Blog | | Nick Fellers

I want to sound off on planned giving. Nobody is doing enough of it. It always seems like it’s some ‘elusive field’. Like we are ‘waiting to get trained in that area’ or whatever. I want to make this as simple as possible.

Planned giving is just a sale (or another form of a major gift) to a person that wants to help your organization. It is a just a means or a vehicle. Your job is to present the prospect with a wonderful opportunity to change lives, save lives or impact lives.

There are hundreds (probably thousands) of ways to do a planned gift. YOU do not need to know how to do them. Leave that to an insurance agent, a lawyer, a financial planner, etc.

Here is the training … ready?

There are three forms of a planned gift:

  1. Assignment of a life insurance policy.
  2. Bequest (will).
  3. Other

If the prospect wants to assign life insurance he/she can call his or her agent. A simple bequest can be a codicil to a will (just google it). Other includes all those ‘other’ complicated financial arrangements (including gift annuities) that we can pass off to an expert.

Most smaller planned gifts will either involve life insurance or a very simple bequest.

I DON’T believe I’m over simplifying. Your goal is to maximize every relationship at any given time. If you’re meeting with a prospect about a project need today you can also talk about providing TOMORROW in the form of a legacy or planned gift.

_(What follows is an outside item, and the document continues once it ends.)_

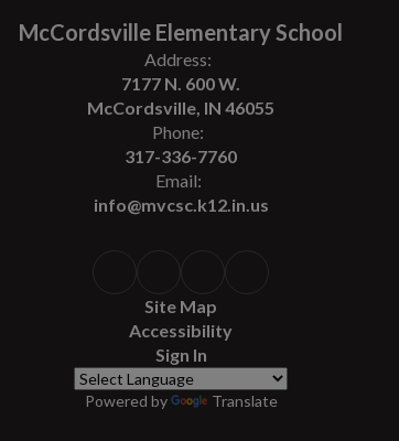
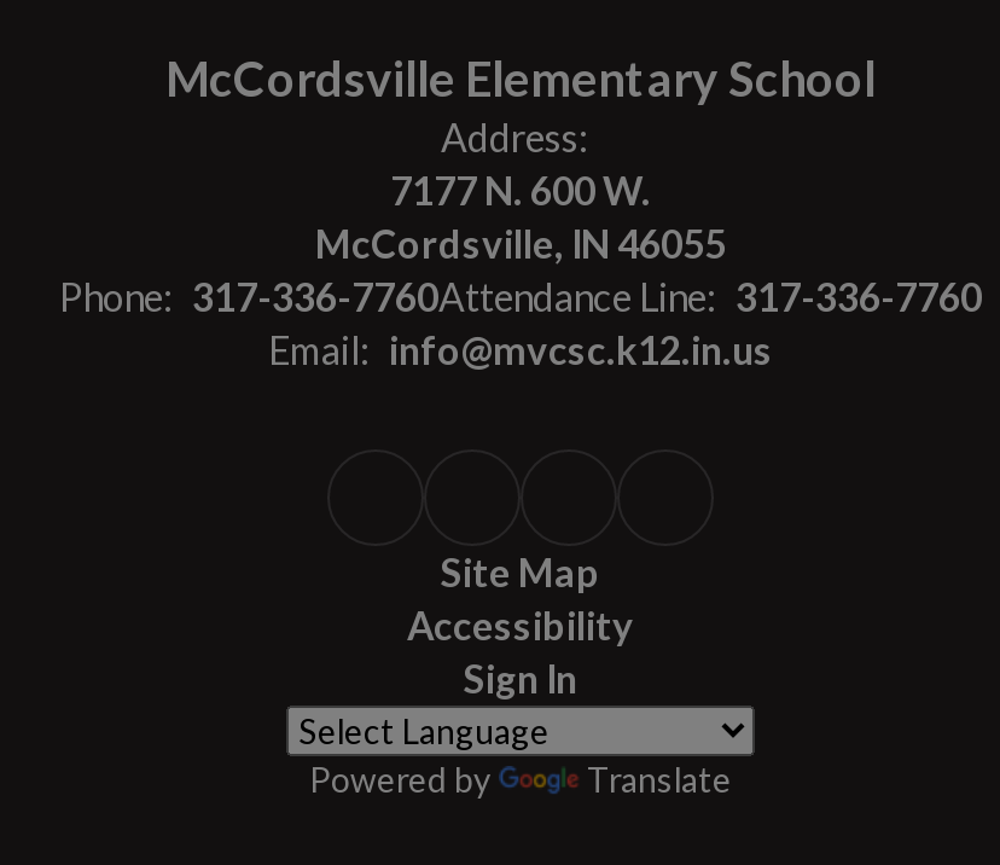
[93,121,268,215] Phone: | 317-336-7760 | Email: | info@mvcsc.k12.in.us -> [59,272,982,371] Phone: 317-336-7760Attendance Line: 317-336-7760 | Email: info@mvcsc.k12.in.us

My point is that this should be simple and we should be asking nearly everyone for a planned gift commitment. Too often, I believe, individuals and organizations ‘wait’ until they have the necessary training or ‘organizational capacity’. If you get training you will get a thick binder that will sit on the shelf with tons of terms and if you wait you will leave tons of opportunities on the table.